_Exercise prompt_: Please give an exact transcription of the lines below, from the one that contains "be 636503616000000000 ticks." to the very last, with no other lines.

── Input for this task ──

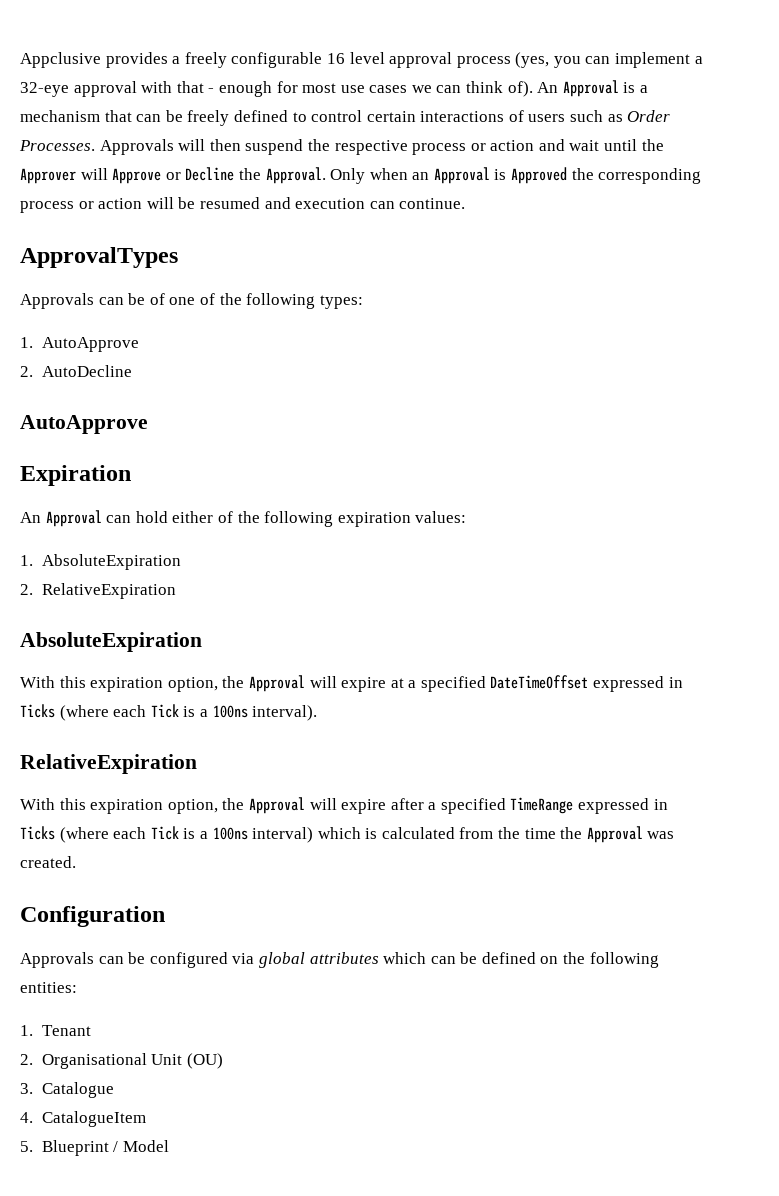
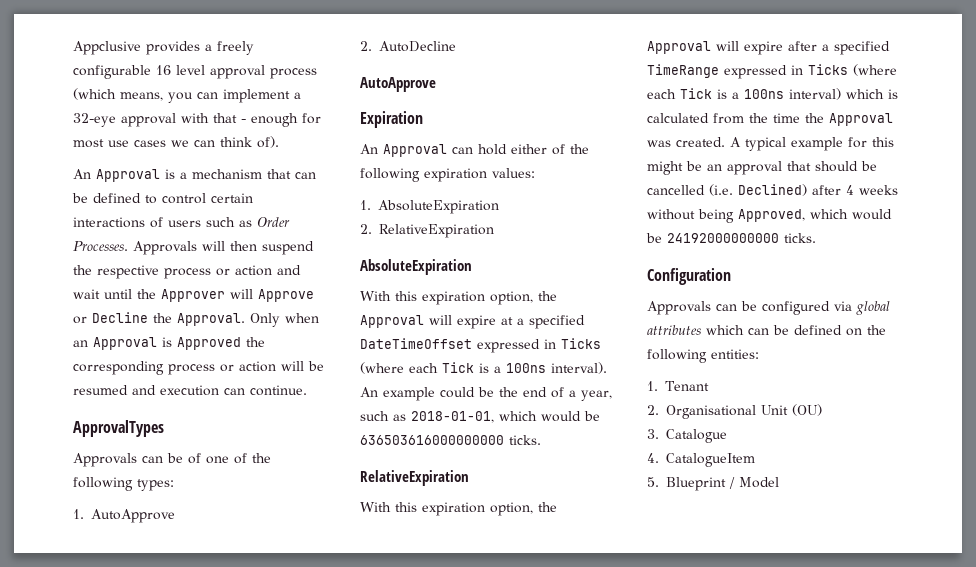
- Appclusive provides a freely configurable 16 level approval process (yes, you can implement a 32-eye approval with that - enough for most use cases we can think of). An Approval is a mechanism that can be freely defined to control certain interactions of users such as Order Processes.
+ Appclusive provides a freely configurable 16 level approval process (which means, you can implement a 32-eye approval with that - enough for most use cases we can think of).
+ An Approval is a mechanism that can be defined to control certain interactions of users such as Order Processes.
+ An example could be the end of a year, such as 2018-01-01, which would be 636503616000000000 ticks.
+ A typical example for this might be an approval that should be cancelled (i.e. Declined) after 4 weeks without being Approved, which would be 24192000000000 ticks.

───

_Expected answer_:
+ An example could be the end of a year, such as 2018-01-01, which would be 636503616000000000 ticks.
+ A typical example for this might be an approval that should be cancelled (i.e. Declined) after 4 weeks without being Approved, which would be 24192000000000 ticks.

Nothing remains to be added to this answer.